Hoyt Crossing Road – Extension: A section of the old Hoyt Crossing Road is now a trail that offers an extension to the Hoyt Trail. It climbs 1.6 miles (3.2 miles out and back) and 1000 feet in elevation to a turnaround point with a view to the north. Best done on a cool day, the climb is steady but the surface is good so it never becomes especially steep or difficult.

The trail starts about 0.1 mile west of the main beach, near the Hoyt Crossing sign. Look for a broad trail that heads left alongside a seasonal stream in a shady ravine, marked only by an old post with barely legible lettering.

The trail soon turns right across a sunbaked slope, dense with undergrowth and live oaks that block most views. After about a half mile there’s a good view of the Devil’s Slide across the canyon. The trail passes through another shady ravine and areas of chaparral, then works up the west side of a broad forested valley. Near the top, the valley narrows and the trail draws closer to a seasonal stream, then reaches a wide dirt road in the broad saddle between Montezuma and Bunker Hills. This makes a good lunch spot and turnaround point.

For a view to the north, turn right at the wide dirt road and walk 200′ uphill.  The view is better in winter when the black oaks are leafless. Immediately ahead lies the drainage of Shady Creek, and beyond that is San Juan Ridge. On a clear winter day the canyon of the Middle Fork of the Yuba, with the Central Valley and Coast Range Beyond, can be glimpsed on the left side of this panorama.

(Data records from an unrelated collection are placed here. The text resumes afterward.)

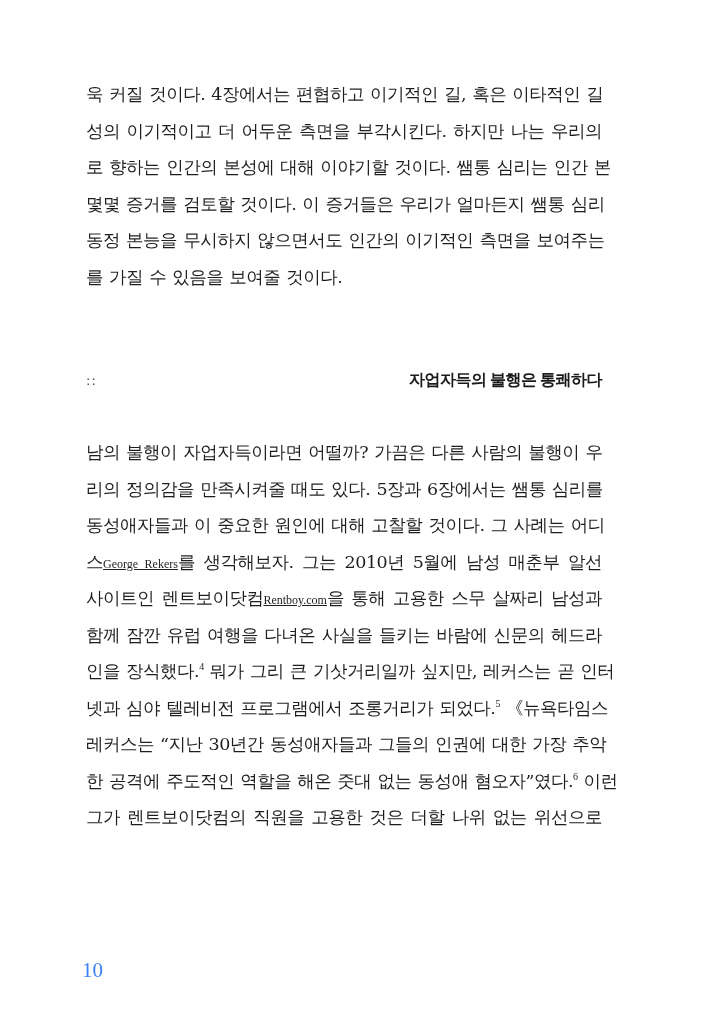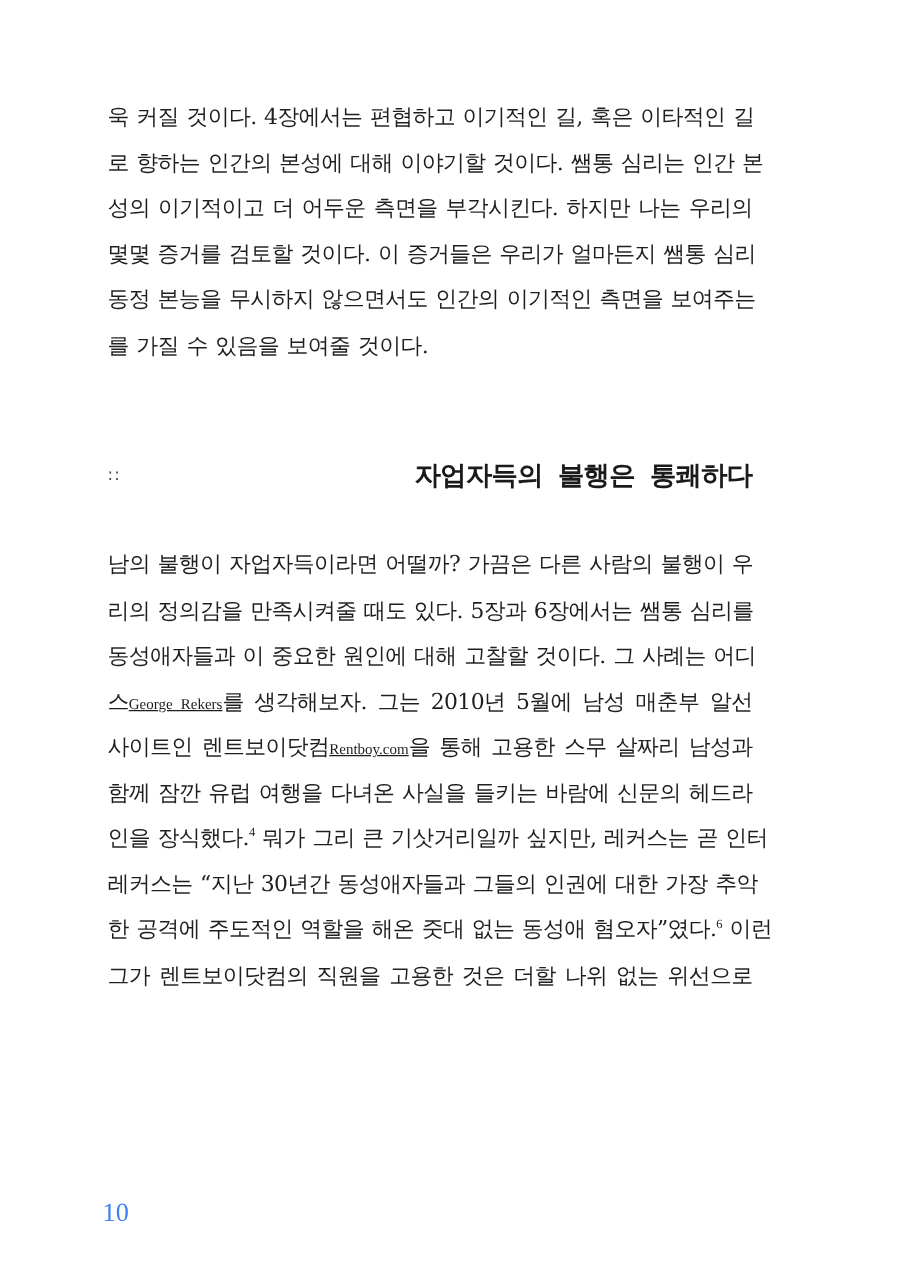"로 향하는 인간의 본성에 대해" span.line { order: before "성의 이기적이고 더 어두운 측면을" -> after "성의 이기적이고 더 어두운 측면을" }
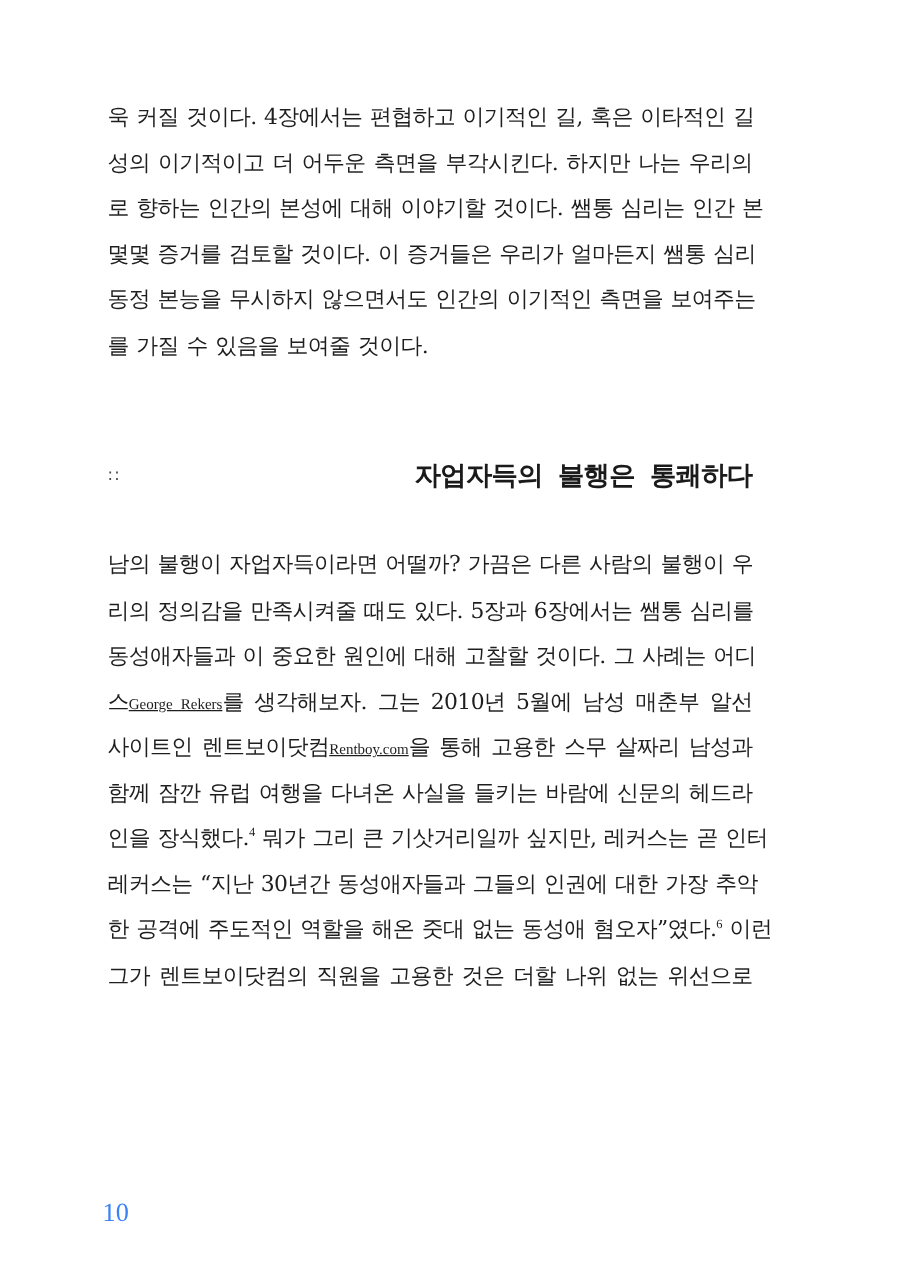"자업자득의 불행은 통쾌하다" .section-title { font-family: Liberation Mono, monospace -> Liberation Serif, serif; font-size: 21px -> 16px }
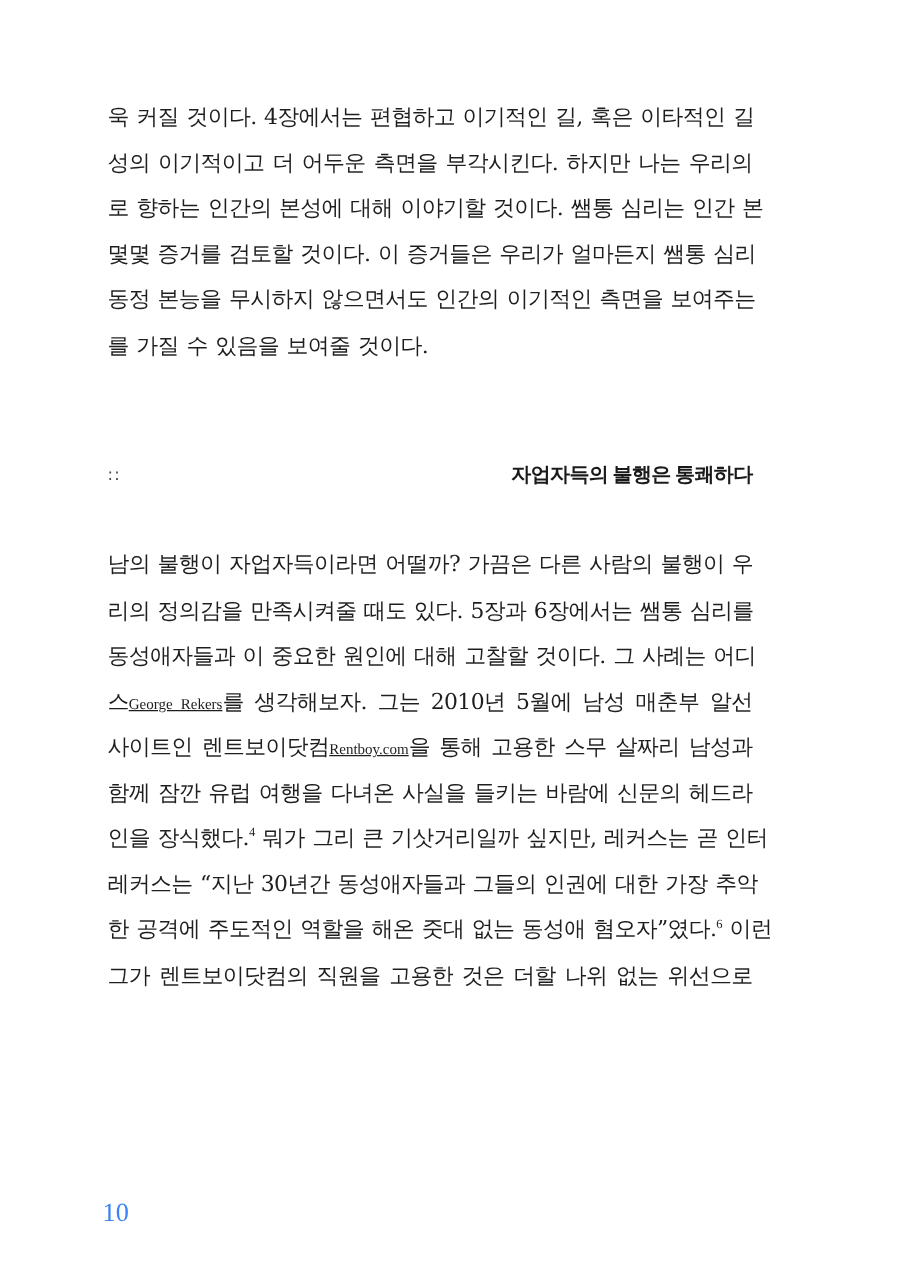"넷과 심야 텔레비전 프로그램에서 조롱거리가" span.line { html: none -> <span><span>넷과 심야 텔레비전 프로그램에서 조롱거리가 되었다.</span><sup>5</sup><span> 《뉴욕타임스</span></span> }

Along this trail, tree lovers can see oracle oaks (Quercus x morehus), hybrids of black oaks and interior live oaks (photo below). Several are at the half-mile point and others are near the upper trail and turnaround point. The inconspicuous trees are easiest to spot in winter: when the live oaks are still green and the black oaks have dropped their leaves, oracle oaks’ mottled yellow leaves stand out.

Upstream from Hoyt Crossing: From the Hoyt Crossing area several eroded use trails connect to a trail that goes farther up-river. This trail enters private property (not presently posted) about 1/3 mile upstream from the beach at Hoyt Crossing.